:: Available data

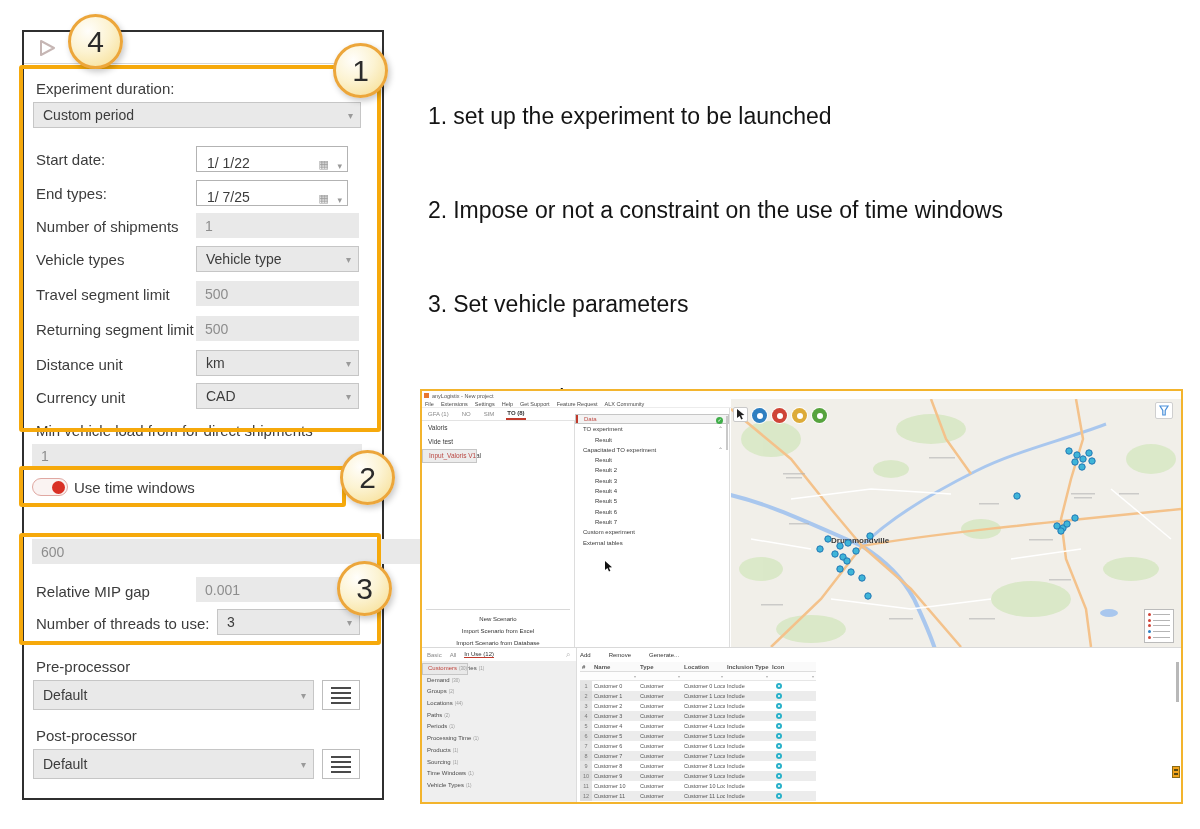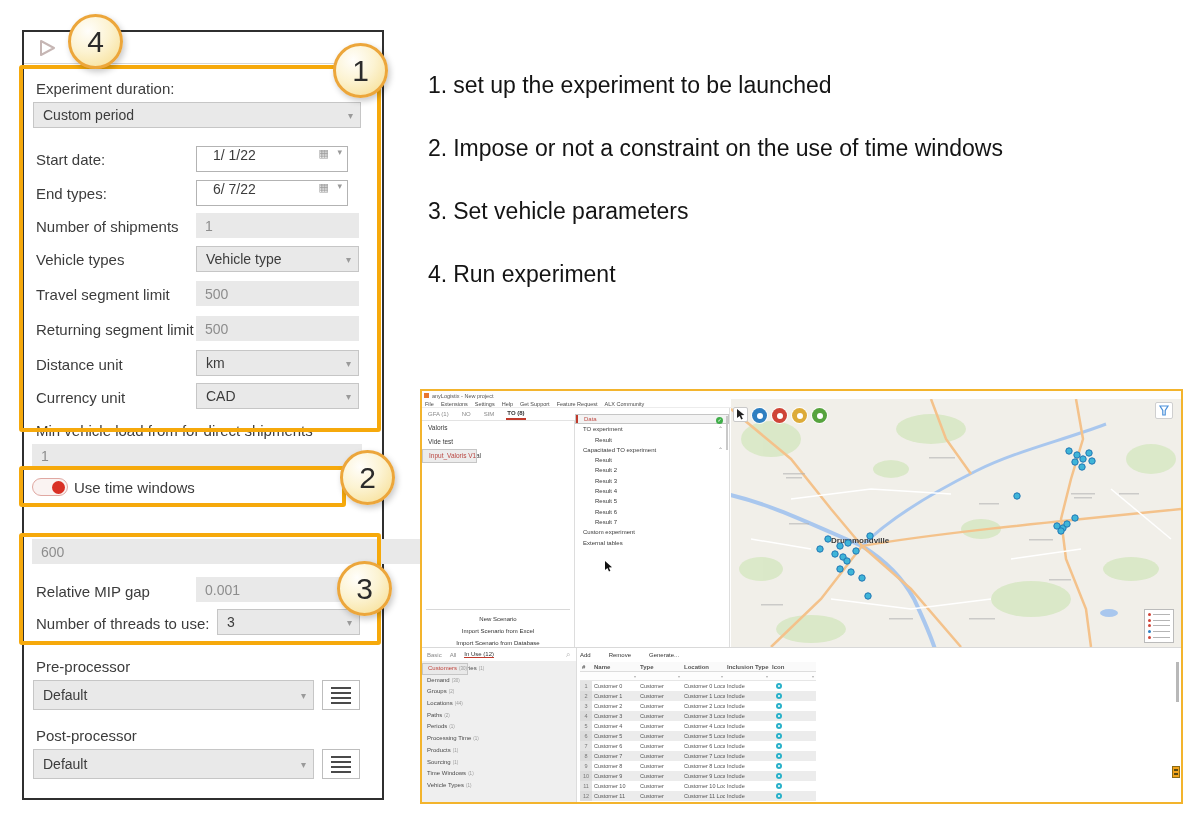--- a/index.html
+++ b/index.html
@@ -12,21 +12,21 @@
   .panel-toolbar { position:absolute; left:0; top:0; right:0; height:32px; background:#fff;
                    border-bottom:1px solid #d6d6d6; }
   .play-icon { position:absolute; left:13px; top:6px; }
   .lbl { position:absolute; font-size:15px; color:#3c3c3c; white-space:nowrap; }
   .sel { position:absolute; background:#e9e9e9; border:1px solid #c6c6c6; color:#3c3c3c;
          font-size:14px; display:flex; align-items:center; padding-left:9px; }
   .sel .caret { position:absolute; right:7px; color:#9a9a9a; font-size:10px; }
   .flat { position:absolute; background:#e9e9e9; color:#8d8d8d; font-size:14px;
           display:flex; align-items:center; padding-left:9px; }
   .dateinp { position:absolute; background:#fff; border:1px solid #b3b3b3; color:#3c3c3c;
-             font-size:14px; display:flex; align-items:flex-start; padding-left:16px; }
+             font-size:14px; display:flex; align-items:flex-end; padding-left:10px; }
   .dateinp .cal { position:absolute; right:18px; color:#9a9a9a; font-size:11px; }
   .dateinp .caret { position:absolute; right:5px; color:#9a9a9a; font-size:9px; }
   .toggle { position:absolute; width:36px; height:18px; border:1px solid #e0a8a2; border-radius:10px;
             background:#faf3f2; }
   .toggle .knob { position:absolute; right:2px; top:1.5px; width:13px; height:13px;
                   border-radius:50%; background:#d93025; }
   .menubtn { position:absolute; width:38px; height:30px; background:#fff; border:1px solid #bdbdbd;
              display:flex; flex-direction:column; justify-content:center; gap:3px; padding:0 8px; }
   .menubtn i { display:block; height:2px; background:#4a4a4a; }
 
@@ -34,21 +34,21 @@
   .hlbox { position:absolute; border:4px solid #f6a90b; border-radius:3px; z-index:5; }
   .callout { position:absolute; width:55px; height:55px; border-radius:50%;
              border:3px solid #eca63b;
              background:radial-gradient(circle at 35% 28%, #fffefb 0%, #fcf3d2 45%, #f6dc8c 100%);
              box-shadow:2px 3px 6px rgba(0,0,0,0.22);
              display:flex; align-items:center; justify-content:center;
              font-size:30px; color:#2b2b2b; z-index:6; }
 
   
   #steps { position:absolute; left:428px; top:72px; display:flex; flex-direction:column; gap:36px; }
-  .step { font-size:23px; color:#141414; white-space:nowrap; }
+  .step { font-size:23px; color:#141414; white-space:nowrap;margin-top:31px; }
   .step-num { margin-right:6px; }
 
   
   .app { position:absolute; left:420px; top:389px; width:763px; height:415px;
          border:2px solid #f3b42d; background:#fff; overflow:hidden; font-size:6px; color:#444; }
   .titlebar { position:absolute; left:0; top:0; right:0; height:9px; background:#fdfdfd; }
   .app-icon { position:absolute; left:2px; top:2px; width:5px; height:5px; background:#e8762d; }
   .app-title { position:absolute; left:10px; top:1.5px; font-size:5.5px; color:#555; }
   .menubar { position:absolute; left:0; top:9px; right:0; height:8px; background:#fff;
              border-bottom:1px solid #ececec; display:flex; gap:7px; padding-left:3px; align-items:center; }
@@ -152,21 +152,21 @@
 
     <div class="lbl" style="left:12px;top:119px">Start date:</div>
     <div class="dateinp" style="left:172px;top:114px;width:152px;height:26px">
       <span>1/ 1/22</span>
       <span class="cal">▦</span>
       <span class="caret">▾</span>
     </div>
 
     <div class="lbl" style="left:12px;top:153px">End types:</div>
     <div class="dateinp" style="left:172px;top:148px;width:152px;height:26px">
-      <span>6/ 7/22</span>
+      <span>1/ 7/25</span>
       <span class="cal">▦</span>
       <span class="caret">▾</span>
     </div>
 
     <div class="lbl" style="left:12px;top:186px">Number of shipments</div>
     <div class="flat" style="left:172px;top:181px;width:163px;height:25px">1</div>
 
     <div class="lbl" style="left:12px;top:219px">Vehicle types</div>
     <div class="sel" style="left:172px;top:214px;width:163px;height:26px">
       <span>Vehicle type</span>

::::

» **Problem**
With the pictures omitted, the entries are to be transcribed in full, exactly as they appear.

» **Answer area**
--- a/index.html
+++ b/index.html
@@ -12,21 +12,21 @@
   .panel-toolbar { position:absolute; left:0; top:0; right:0; height:32px; background:#fff;
                    border-bottom:1px solid #d6d6d6; }
   .play-icon { position:absolute; left:13px; top:6px; }
   .lbl { position:absolute; font-size:15px; color:#3c3c3c; white-space:nowrap; }
   .sel { position:absolute; background:#e9e9e9; border:1px solid #c6c6c6; color:#3c3c3c;
          font-size:14px; display:flex; align-items:center; padding-left:9px; }
   .sel .caret { position:absolute; right:7px; color:#9a9a9a; font-size:10px; }
   .flat { position:absolute; background:#e9e9e9; color:#8d8d8d; font-size:14px;
           display:flex; align-items:center; padding-left:9px; }
   .dateinp { position:absolute; background:#fff; border:1px solid #b3b3b3; color:#3c3c3c;
-             font-size:14px; display:flex; align-items:flex-start; padding-left:16px; }
+             font-size:14px; display:flex; align-items:flex-end; padding-left:10px; }
   .dateinp .cal { position:absolute; right:18px; color:#9a9a9a; font-size:11px; }
   .dateinp .caret { position:absolute; right:5px; color:#9a9a9a; font-size:9px; }
   .toggle { position:absolute; width:36px; height:18px; border:1px solid #e0a8a2; border-radius:10px;
             background:#faf3f2; }
   .toggle .knob { position:absolute; right:2px; top:1.5px; width:13px; height:13px;
                   border-radius:50%; background:#d93025; }
   .menubtn { position:absolute; width:38px; height:30px; background:#fff; border:1px solid #bdbdbd;
              display:flex; flex-direction:column; justify-content:center; gap:3px; padding:0 8px; }
   .menubtn i { display:block; height:2px; background:#4a4a4a; }
 
@@ -34,21 +34,21 @@
   .hlbox { position:absolute; border:4px solid #f6a90b; border-radius:3px; z-index:5; }
   .callout { position:absolute; width:55px; height:55px; border-radius:50%;
              border:3px solid #eca63b;
              background:radial-gradient(circle at 35% 28%, #fffefb 0%, #fcf3d2 45%, #f6dc8c 100%);
              box-shadow:2px 3px 6px rgba(0,0,0,0.22);
              display:flex; align-items:center; justify-content:center;
              font-size:30px; color:#2b2b2b; z-index:6; }
 
   
   #steps { position:absolute; left:428px; top:72px; display:flex; flex-direction:column; gap:36px; }
-  .step { font-size:23px; color:#141414; white-space:nowrap; }
+  .step { font-size:23px; color:#141414; white-space:nowrap;margin-top:31px; }
   .step-num { margin-right:6px; }
 
   
   .app { position:absolute; left:420px; top:389px; width:763px; height:415px;
          border:2px solid #f3b42d; background:#fff; overflow:hidden; font-size:6px; color:#444; }
   .titlebar { position:absolute; left:0; top:0; right:0; height:9px; background:#fdfdfd; }
   .app-icon { position:absolute; left:2px; top:2px; width:5px; height:5px; background:#e8762d; }
   .app-title { position:absolute; left:10px; top:1.5px; font-size:5.5px; color:#555; }
   .menubar { position:absolute; left:0; top:9px; right:0; height:8px; background:#fff;
              border-bottom:1px solid #ececec; display:flex; gap:7px; padding-left:3px; align-items:center; }
@@ -152,21 +152,21 @@
 
     <div class="lbl" style="left:12px;top:119px">Start date:</div>
     <div class="dateinp" style="left:172px;top:114px;width:152px;height:26px">
       <span>1/ 1/22</span>
       <span class="cal">▦</span>
       <span class="caret">▾</span>
     </div>
 
     <div class="lbl" style="left:12px;top:153px">End types:</div>
     <div class="dateinp" style="left:172px;top:148px;width:152px;height:26px">
-      <span>6/ 7/22</span>
+      <span>1/ 7/25</span>
       <span class="cal">▦</span>
       <span class="caret">▾</span>
     </div>
 
     <div class="lbl" style="left:12px;top:186px">Number of shipments</div>
     <div class="flat" style="left:172px;top:181px;width:163px;height:25px">1</div>
 
     <div class="lbl" style="left:12px;top:219px">Vehicle types</div>
     <div class="sel" style="left:172px;top:214px;width:163px;height:26px">
       <span>Vehicle type</span>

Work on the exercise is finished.